Я встретился с Питером Рэтклифом в нейтральном, но знакомом нам обоим месте: в Брекон Биконз, где более двадцати лет назад мы проходили подготовку в парашютном полку, и где мы оба прошли отбор в наши разные подразделения SAS. Рэтклиф был человеком слегка за пятьдесят: очень крепким, с внимательным взглядом, в безупречно выглядящих джинсах и начищенных ботинках. Во время войны в Заливе Рэтклиф был награжден медалью "За выдающиеся заслуги" за свою роль в командовании подразделением SAS, действовавшим в тылу противника в Ираке, где он стал единственным в британской военной истории военнослужащим сержантского состава, отстранившим от исполнения обязанностей офицера. Ему также хватило дерзости провести официальное сержантское собрание в полевых условиях, ставшее сюжетом картины художника-баталиста Дэвида Роулендса "Собрание в Вади Тубал". после войны Рэтклиф прослужил в армии еще несколько лет, и был, в конечном счете, произведен в офицеры, получив звание майора. Он описал свой переход из сержант-майора в "офицерское достоинство", как "превращение за вечер из бойцового петуха в метелку для пыли". Перед уходом в отставку он служил в 21 и 23 полках SAS и в бронетанковом полку.

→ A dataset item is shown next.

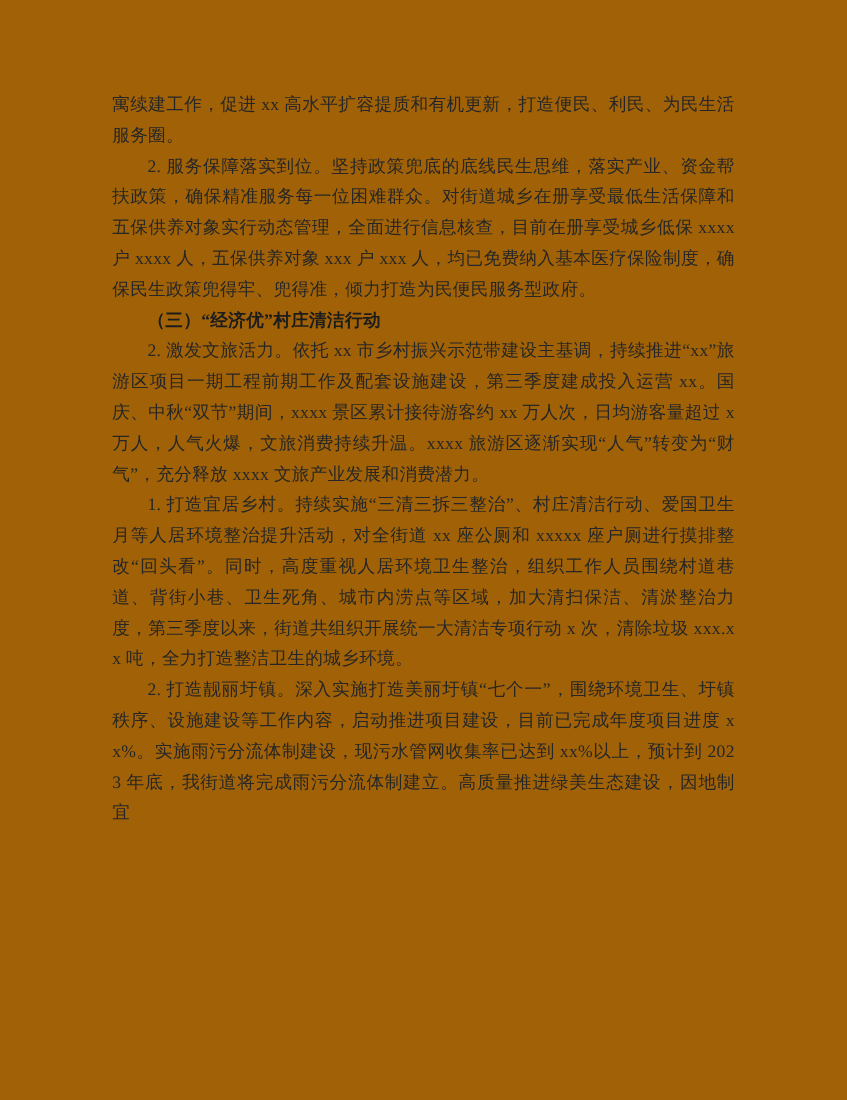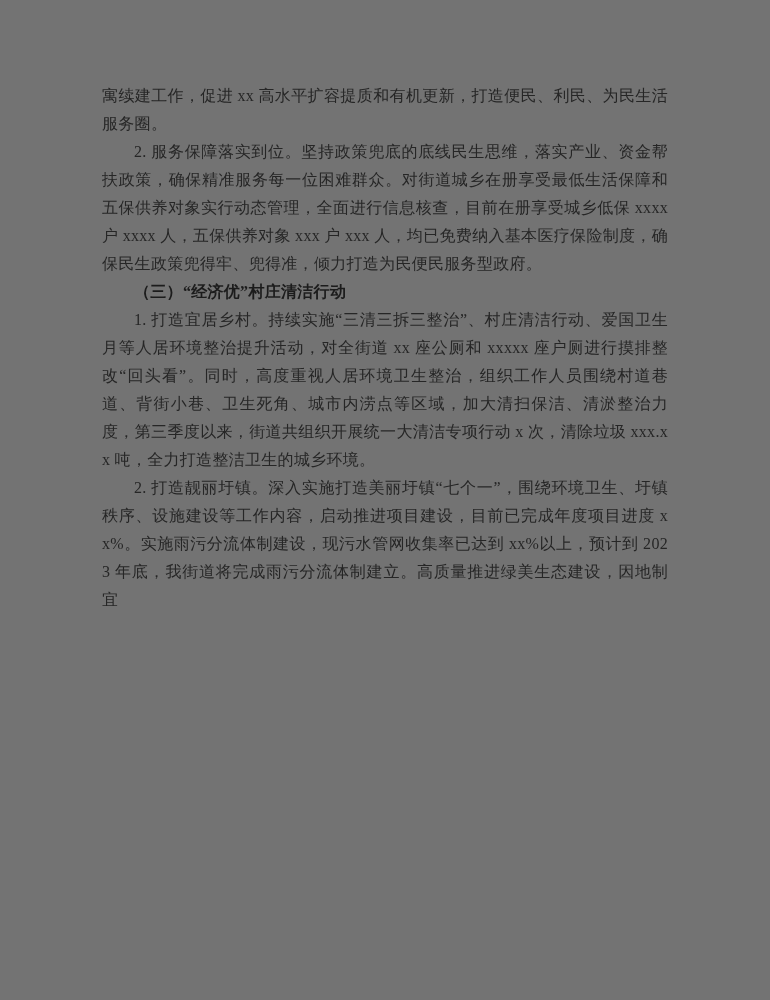"寓续建工作，促进 xx" .page { background: #737373 -> #a16207 }
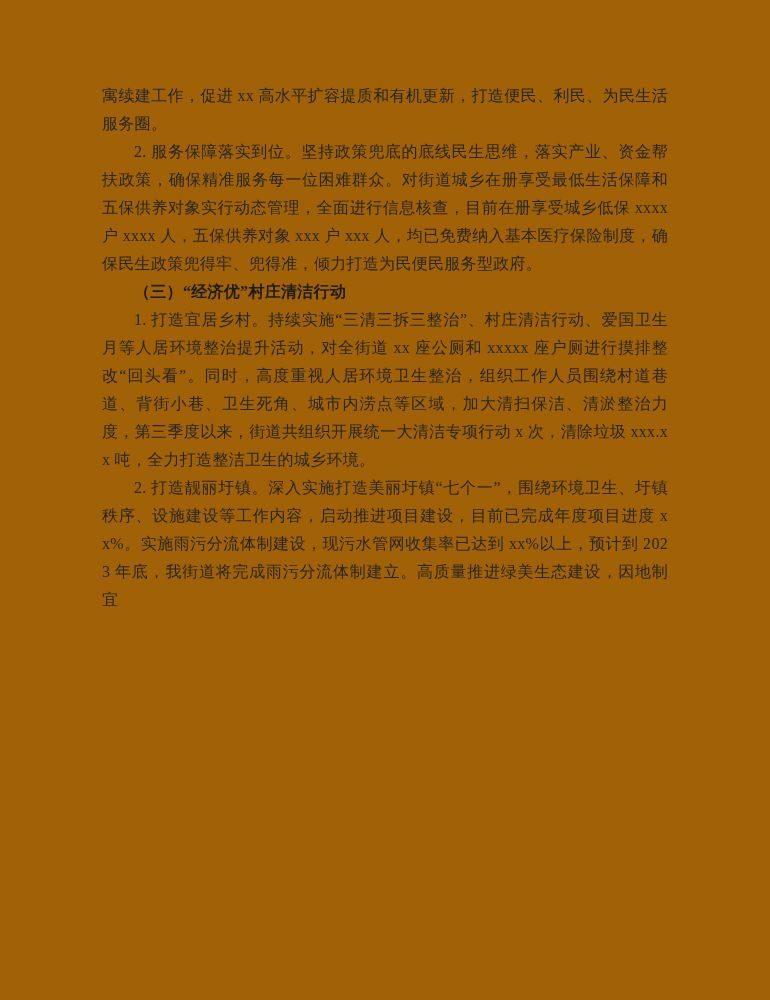"2. 激发文旅活力。依托 xx" p.para { html: none -> <p>2. 激发文旅活力。依托 xx 市乡村振兴示范带建设主基调，持续推进“xx”旅游区项目一期工程前期工作及配套设施建设，第三季度建成投入运营 xx。国庆、中秋“双节”期间，xxxx 景区累计接待游客约 xx 万人次，日均游客量超过 x 万人，人气火爆，文旅消费持续升温。xxxx 旅游区逐渐实现“人气”转变为“财气”，充分释放 xxxx 文旅产业发展和消费潜力。</p> }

Согласно его собственному рассказу, когда Рэтклиф получал из рук Королевы свою медаль, Ее Величество заметила, что "должно быть, это было ужасно там, во время войны в Заливе". Рэтклиф ответил: "Так точно, Ваше Величество, и я всецело наслаждался этим", после чего беседа немедленно закончилась.

Он был практичным, откровенным и открытым, и я подозревал, что под строгой, крутой внешностью Рэтклифа скрываются способность к глубокому сопереживанию и исключительно высокий интеллект. В первую очередь, я спросил его об утверждениях, что группа Браво Два Ноль была плохо подготовлена к выполнению задачи.